Make sure that you have information from all of the companies that were on your hit list of must visit stands. If you are missing some, use the information in the show guide to contact them and let them know what you are looking for.
Then set aside some time to review the information that you have collected. Probably at least an hour, but not at the start or the end of the day, it is too easy to be distracted.
Clear your desk, or if this is too daunting a task book a space that will allow you to focus.
You will need
- Some Post-it notes, they really are the best way to add notes to brochures.
- Highlighter pens, to pinpoint the important information.
- Spare carrier bags - these are useful for storage
- A good supply of tea/coffee and chocolate biscuits.
Then the FirstEleven™ things to remember about sorting out the brochure bag(s) are
1. Remember to sort out all the trinkets you have collected, note any contact details that you don’t have elsewhere.
If it is going to be useful put them to one side, if not put them in an area where your colleagues congregate and allow people to take their pick, first come first served, and send what is left at the end of the day to a charity shop or play group.
I picked up a yoyo from one stand, they’re great for stress release, but it broke the first time I tried to use it.
Put all the items that will be useful at work in a carrier bag and send them to the stationery cupboard.
Put what is left in another bag and send it to a charity shop.
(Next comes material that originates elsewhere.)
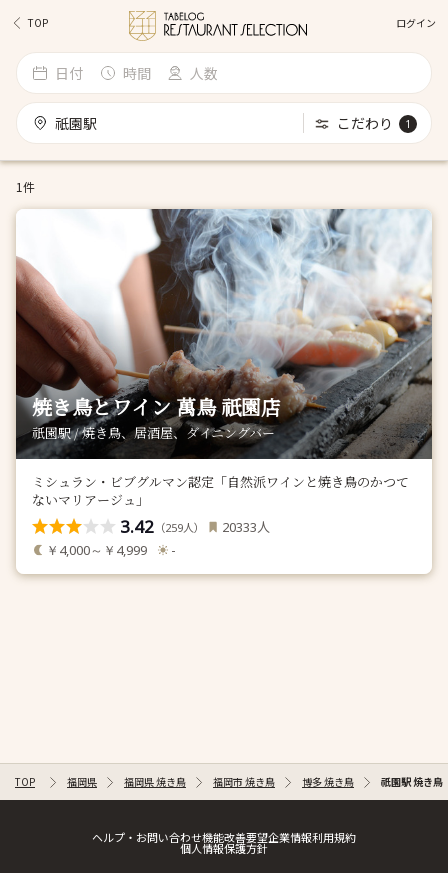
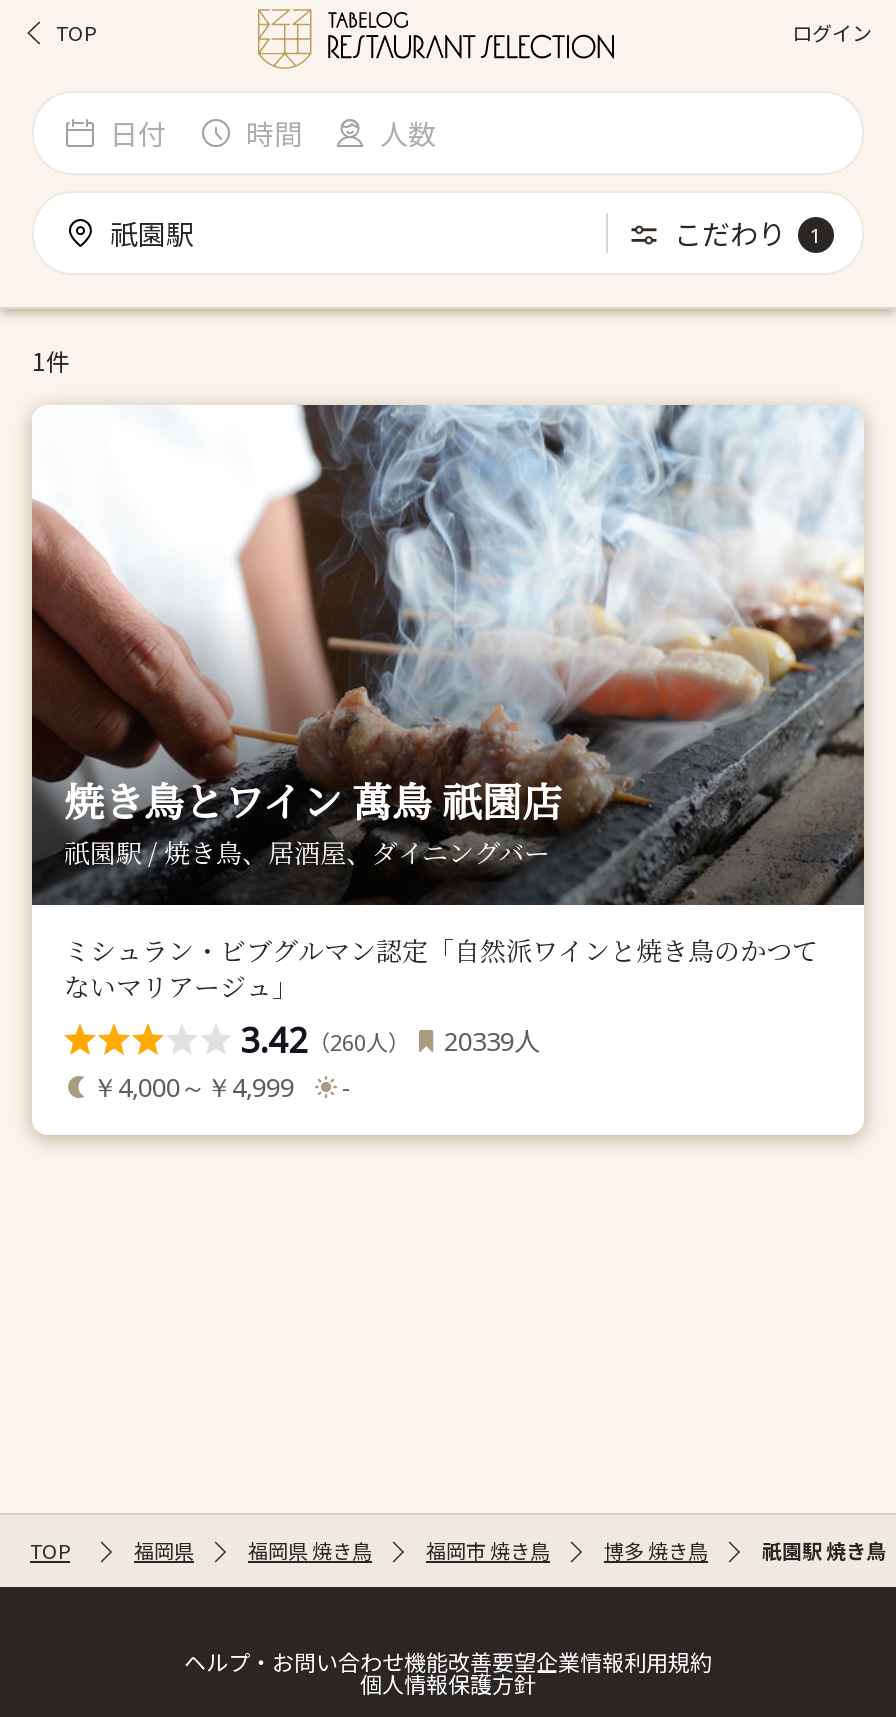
- 3.42（259人）
+ 3.42（260人）

- 20333人
+ 20339人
Do that immediately, any delay and yo will never get around to it.
There is one freebie that is never a trinket or trash, the chocolates, although there were not as many this year as there have been in the past.
If you still have any left share these with your colleagues, they will as a result be more interested in your going again next year!
2 Remember to put the brochures into subject related piles. Use any carrier bags you have to store these. Clearly label each bag.
I was pleased to see that most of the bags available were canvas rather than the dreaded plastic. Once you have finished with the canvas bags, they are great for keeping shoes in or growing vegetables.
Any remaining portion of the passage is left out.